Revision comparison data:

◇ ◇ ◇ ◇ ◇ ◇ ◇

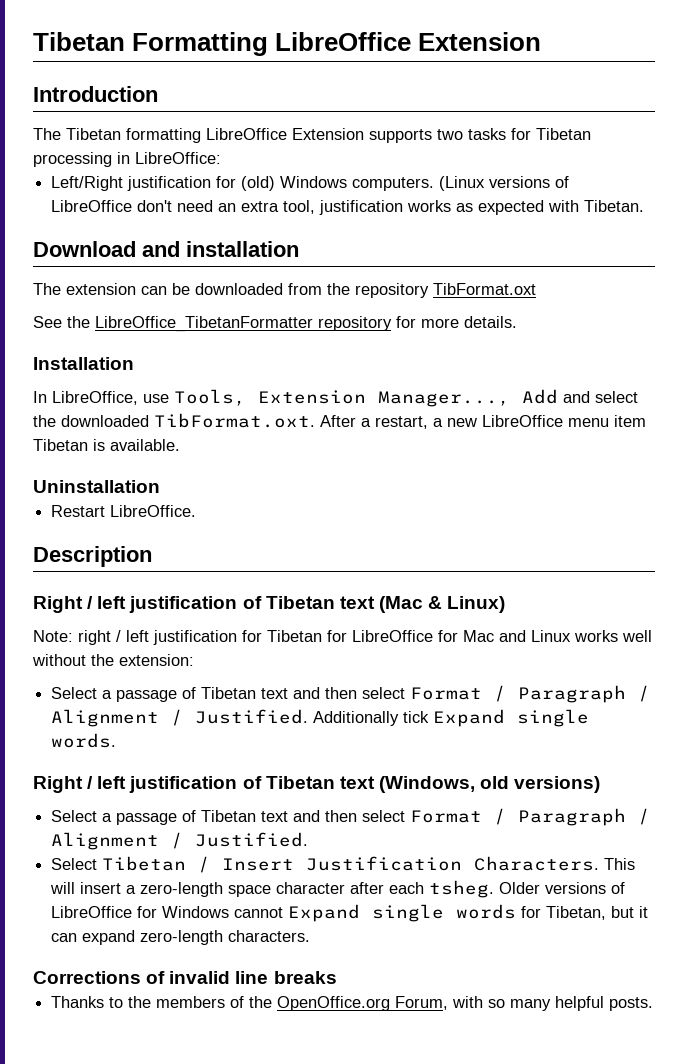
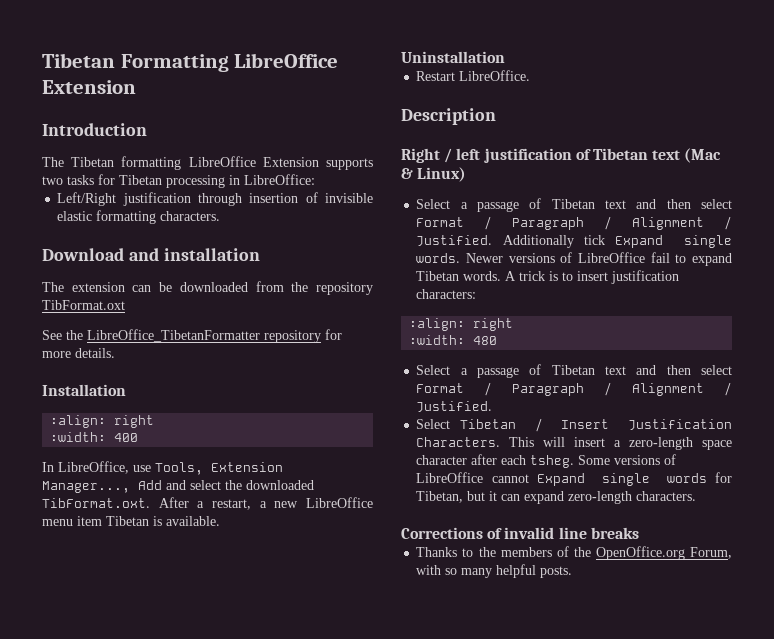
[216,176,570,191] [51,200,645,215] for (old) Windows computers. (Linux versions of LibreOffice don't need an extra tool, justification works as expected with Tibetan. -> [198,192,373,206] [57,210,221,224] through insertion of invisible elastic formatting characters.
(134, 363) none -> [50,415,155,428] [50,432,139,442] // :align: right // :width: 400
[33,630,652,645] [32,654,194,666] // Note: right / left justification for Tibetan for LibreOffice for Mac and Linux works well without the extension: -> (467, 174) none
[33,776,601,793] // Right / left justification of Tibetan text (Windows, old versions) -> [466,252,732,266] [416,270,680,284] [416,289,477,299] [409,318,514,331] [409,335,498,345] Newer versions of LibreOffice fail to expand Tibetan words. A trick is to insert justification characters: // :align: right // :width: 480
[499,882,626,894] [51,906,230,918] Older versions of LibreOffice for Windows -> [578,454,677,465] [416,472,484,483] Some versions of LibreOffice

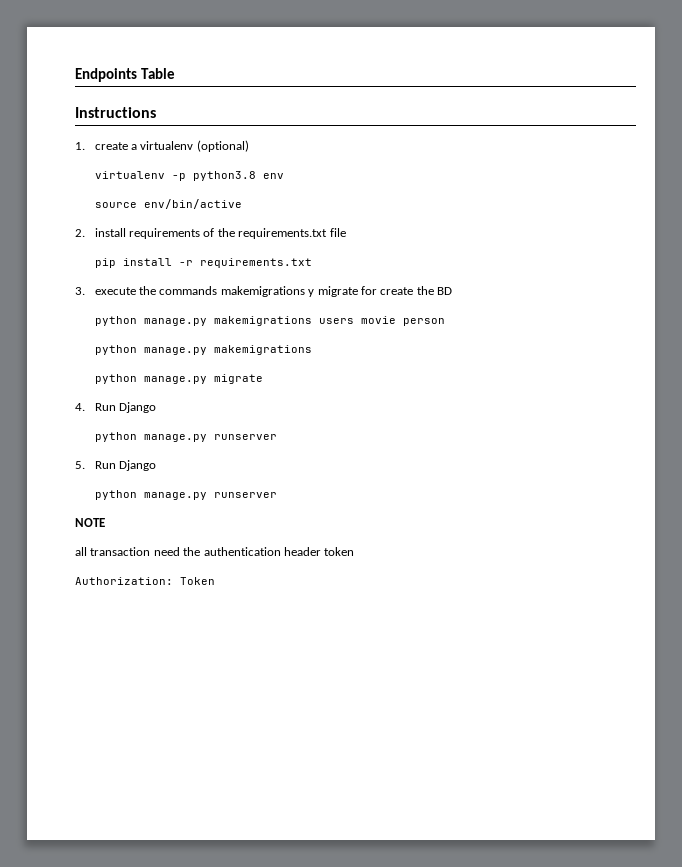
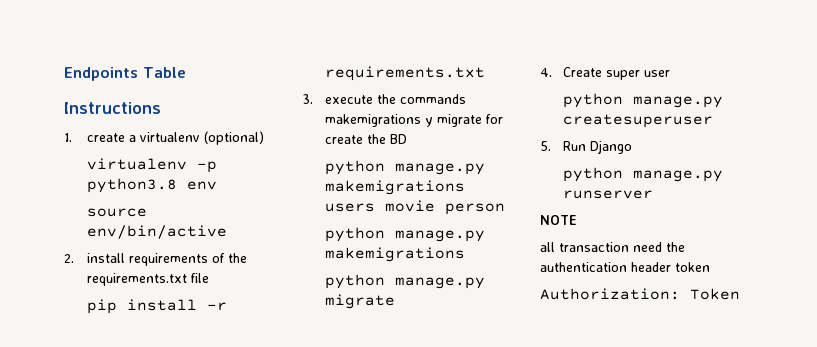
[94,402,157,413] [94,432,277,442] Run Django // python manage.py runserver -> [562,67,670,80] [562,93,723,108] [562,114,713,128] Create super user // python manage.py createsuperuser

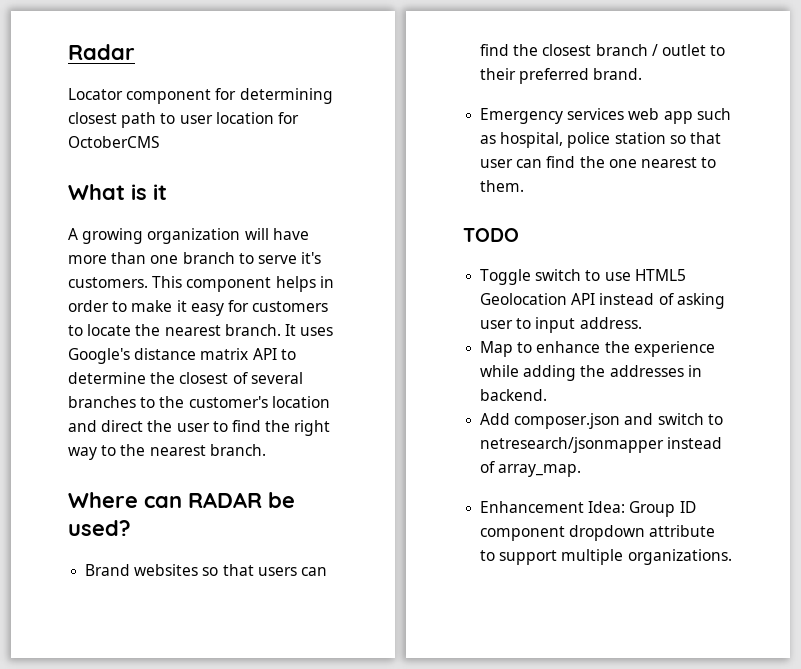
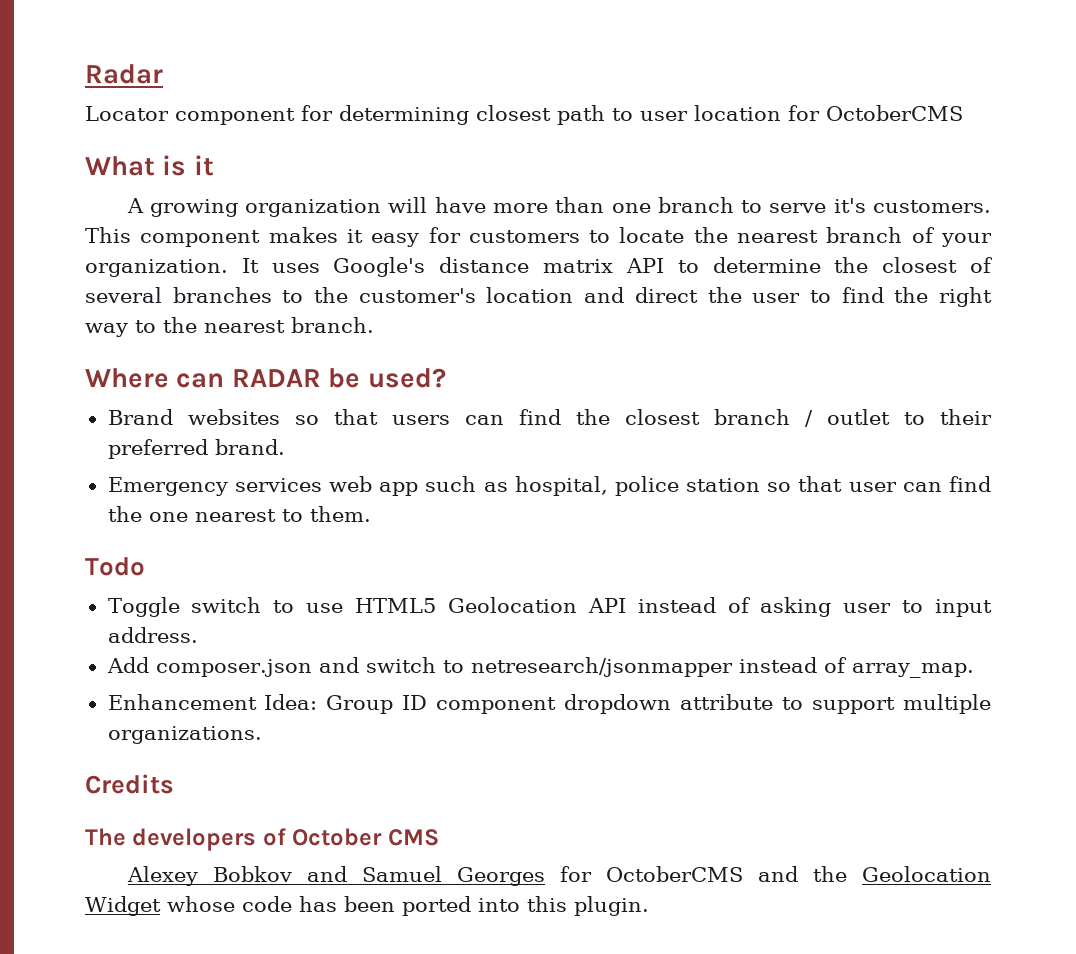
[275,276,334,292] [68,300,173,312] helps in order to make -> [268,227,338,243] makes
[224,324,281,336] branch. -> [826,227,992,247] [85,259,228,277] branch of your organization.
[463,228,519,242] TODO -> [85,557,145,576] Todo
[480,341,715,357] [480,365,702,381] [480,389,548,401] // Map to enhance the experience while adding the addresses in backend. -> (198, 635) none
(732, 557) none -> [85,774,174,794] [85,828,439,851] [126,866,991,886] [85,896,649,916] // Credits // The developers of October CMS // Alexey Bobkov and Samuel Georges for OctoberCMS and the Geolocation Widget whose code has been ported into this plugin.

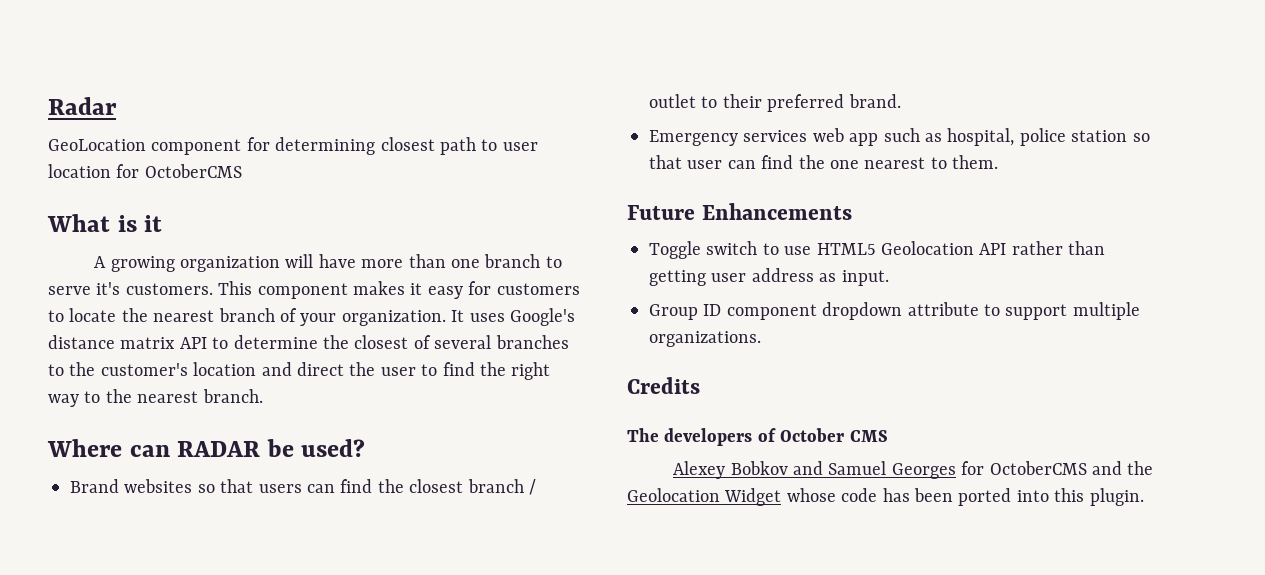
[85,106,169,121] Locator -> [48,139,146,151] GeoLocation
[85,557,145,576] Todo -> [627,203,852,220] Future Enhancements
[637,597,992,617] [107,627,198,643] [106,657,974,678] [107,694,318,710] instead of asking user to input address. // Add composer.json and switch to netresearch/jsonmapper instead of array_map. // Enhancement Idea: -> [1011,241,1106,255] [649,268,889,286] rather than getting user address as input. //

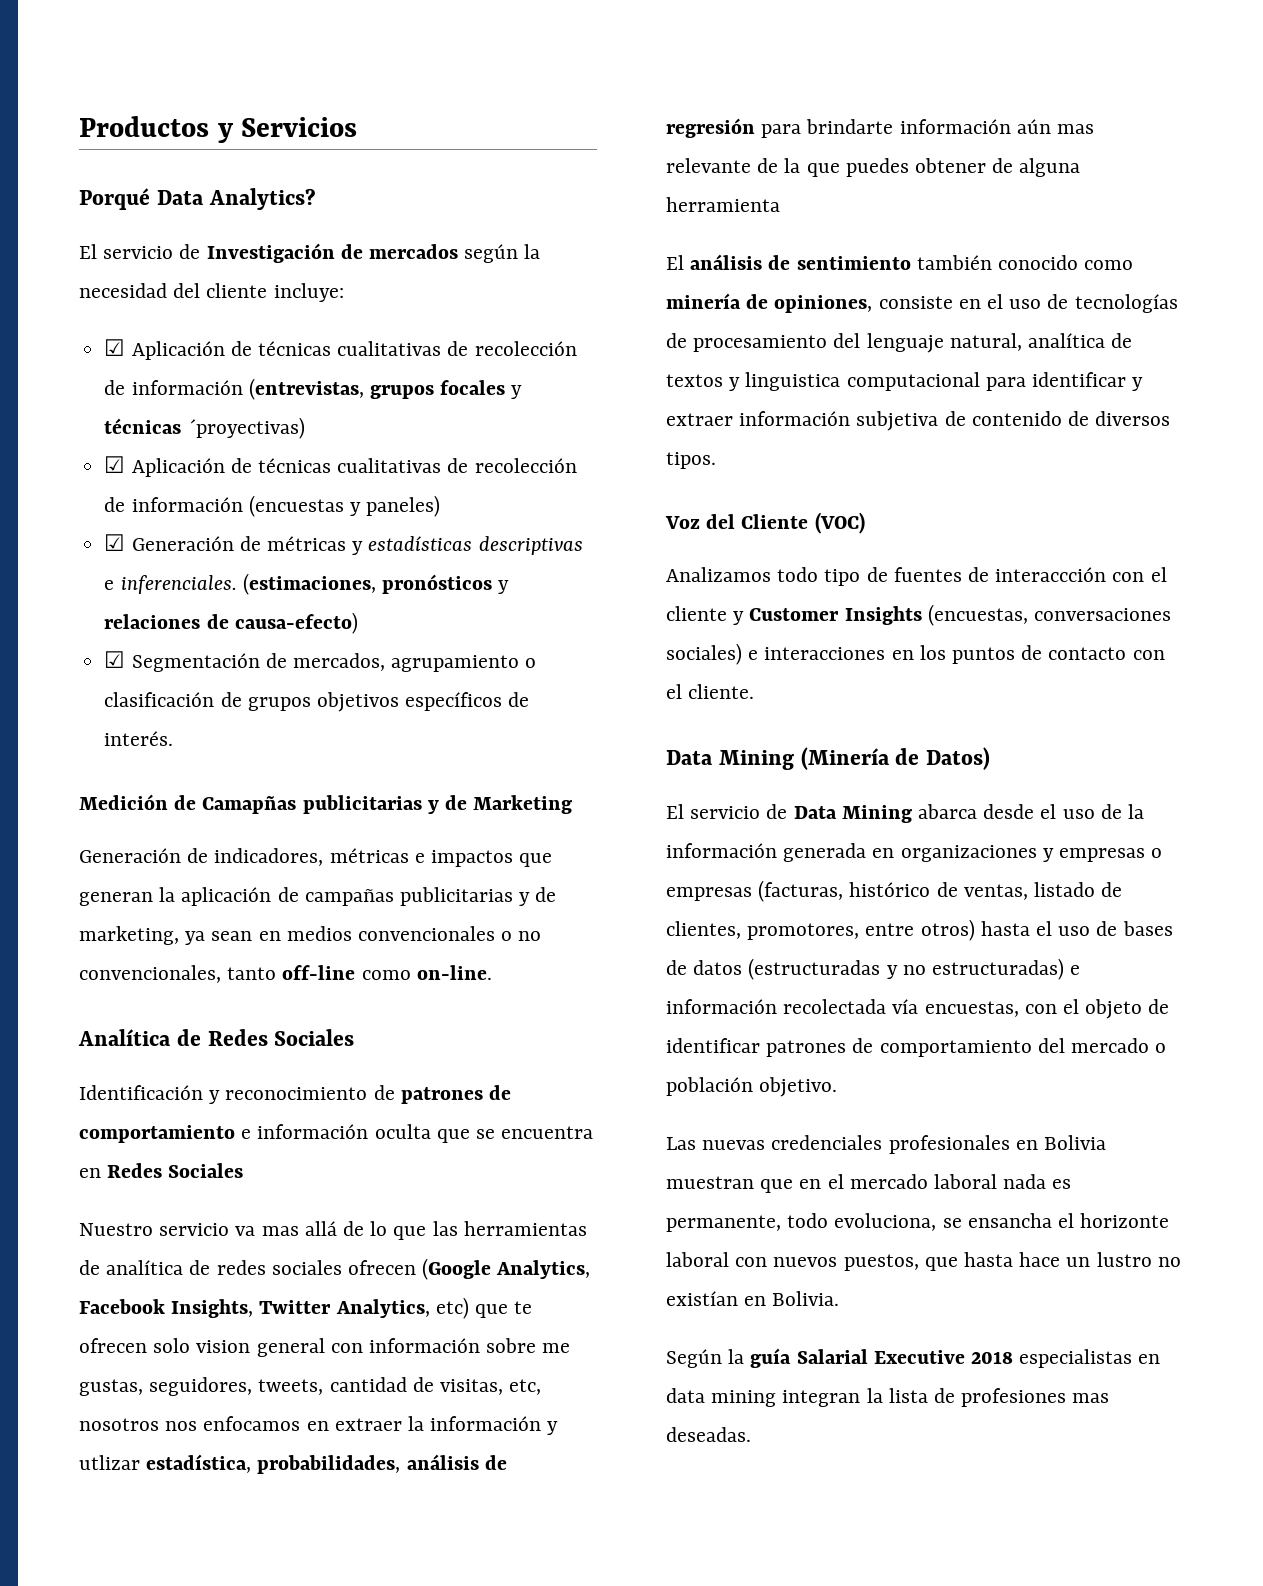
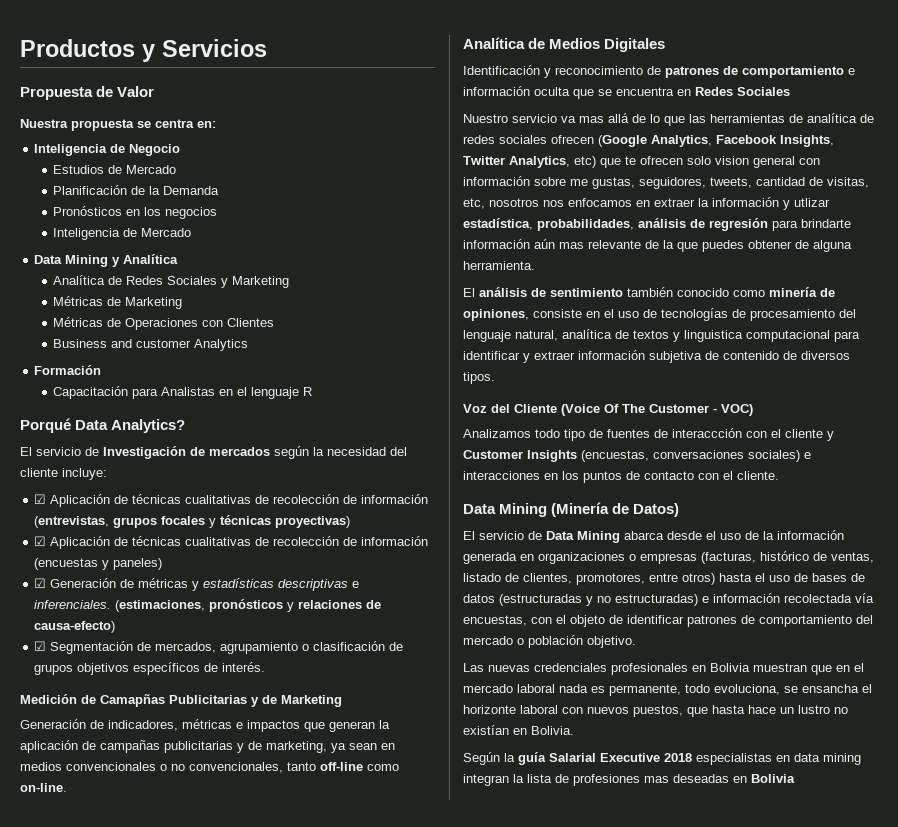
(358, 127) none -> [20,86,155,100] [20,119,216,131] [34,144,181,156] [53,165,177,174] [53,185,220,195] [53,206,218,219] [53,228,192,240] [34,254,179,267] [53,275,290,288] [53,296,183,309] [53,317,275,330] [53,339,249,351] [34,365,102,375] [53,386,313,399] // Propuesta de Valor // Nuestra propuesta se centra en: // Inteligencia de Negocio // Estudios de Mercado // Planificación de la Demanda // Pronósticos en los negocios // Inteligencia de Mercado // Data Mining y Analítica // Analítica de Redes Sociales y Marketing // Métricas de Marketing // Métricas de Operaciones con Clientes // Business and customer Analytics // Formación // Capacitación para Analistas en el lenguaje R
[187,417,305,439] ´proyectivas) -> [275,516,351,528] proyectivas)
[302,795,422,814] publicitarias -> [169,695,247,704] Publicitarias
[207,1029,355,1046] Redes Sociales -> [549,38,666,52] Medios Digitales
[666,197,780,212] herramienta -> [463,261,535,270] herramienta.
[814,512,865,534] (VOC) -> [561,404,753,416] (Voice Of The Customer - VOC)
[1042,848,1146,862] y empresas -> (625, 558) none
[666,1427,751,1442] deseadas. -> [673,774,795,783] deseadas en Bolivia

◇ ◇ ◇ ◇ ◇ ◇ ◇

◆ Activity
Proceeding from the line containing "[187,417,305,439] ´proyectivas) ->" through the line containing "[1042,848,1146,862] y empresas", transcribe the lines above exactly, both end lines included.

◆ Answer to the exercise
[187,417,305,439] ´proyectivas) -> [275,516,351,528] proyectivas)
[302,795,422,814] publicitarias -> [169,695,247,704] Publicitarias
[207,1029,355,1046] Redes Sociales -> [549,38,666,52] Medios Digitales
[666,197,780,212] herramienta -> [463,261,535,270] herramienta.
[814,512,865,534] (VOC) -> [561,404,753,416] (Voice Of The Customer - VOC)
[1042,848,1146,862] y empresas -> (625, 558) none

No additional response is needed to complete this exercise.